The decision to add the Mayoral Advisory Board might have been spurred by Airbnb's most recent legal battle over how its hosts can rent out their homes or rooms without violating cities' short-term housing-rental laws.
San Francisco in June passed an ordinance that, among other things, required all hosts who hadn't registered with the city to immediately remove their listings and fined Airbnb and its hosts as much as $1,000 a day for listings by unregistered hosts. The lawsuit prevented the ordinance from going into effect on its scheduled date of July 27, and spurred city supervisors to tweak the law's wording.

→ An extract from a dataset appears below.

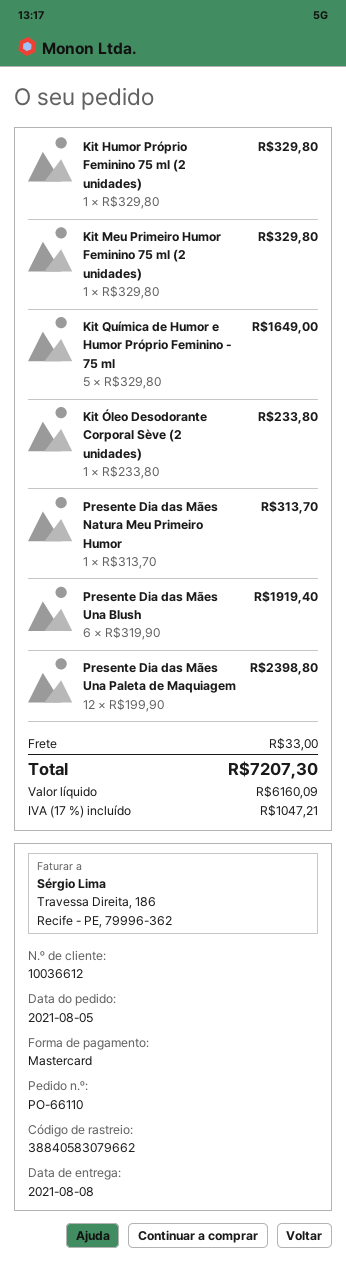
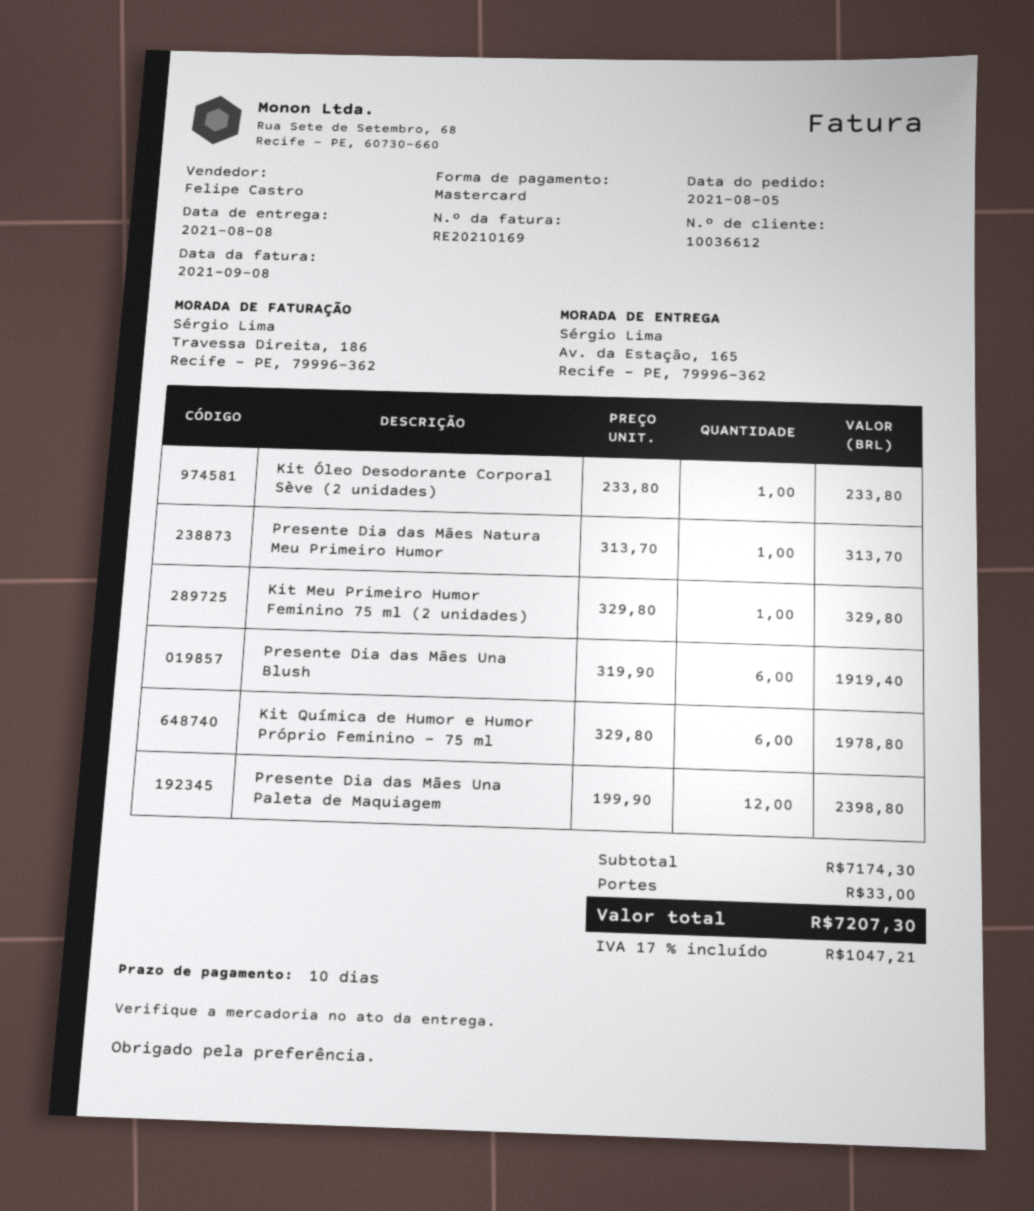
Kit Humor Próprio Feminino 75 ml (2 unidades): 1 x 329.80 = 329.80 -> none
Kit Química de Humor e Humor Próprio Feminino - 75 ml: 5 x 329.80 = 1649.00 -> 6 x 329.80 = 1978.80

Airbnb, whose hosts operate in more than 34,000 cities worldwide, alleged that the city's host-registration process was "broken" and "confusing," and it called the ordinance "hastily crafted." The company also alleged in its June 27 blog post that the San Francisco law violates the federal government's Communications Decency and Stored Communication Acts.
Whether Airbnb has a viable case against San Francisco depends on how the company is defined. Should the court regard Airbnb as a marketplace operator, San Francisco would have a more difficult time making Airbnb responsible for ensuring that its hosts are properly registered with the city, Goldman said. If, however, Airbnb is viewed as a retailer of lodging options, its lawsuit could prove to be fruitless.
As for hiring Holder, Airbnb has been the target of a growing number of claims that its hosts discriminate against minorities, allegations supported by a Harvard Business School study released in January. The study, whose data was culled from host responses to about 6,400 accommodations inquiries made last summer, found that prospective guests with "distinctly African-American names" were about 16% less likely to have their reservation requests granted by Airbnb hosts than guests with "distinctly white names."
"Overall, we find widespread discrimination against African-American guests," the study's authors wrote. "Specifically, African-American guests received a positive response roughly 42% of the time, compared to roughly 50% for white guests."
"While we have a policy that prohibits discrimination, we want this policy to be stronger," Chesky wrote in his July 20 blog post. "And we will require everyone who uses our platform to read and certify that they will follow this policy."
David Oppenheimer, professor at the University of California, Berkeley School of Law, called Holder's hiring "a very smart decision."
"He's somebody who has a lot of gravitas," Oppenheimer said. "It communicated that they don't want to fight this, they want to solve this."
As for whether Airbnb hosts can be held to the same antidiscrimination standards as hotels, he said, "When the dust settles, the conclusion will be that these folks are engaged in commercial activities, and the civil rights laws fully apply, so they won't be treated significantly different than hotels.
He added that both the hosts and Airbnb itself "are exposed to liability because of their agency relationship. You cannot escape liability by delegating the duty to not discriminate."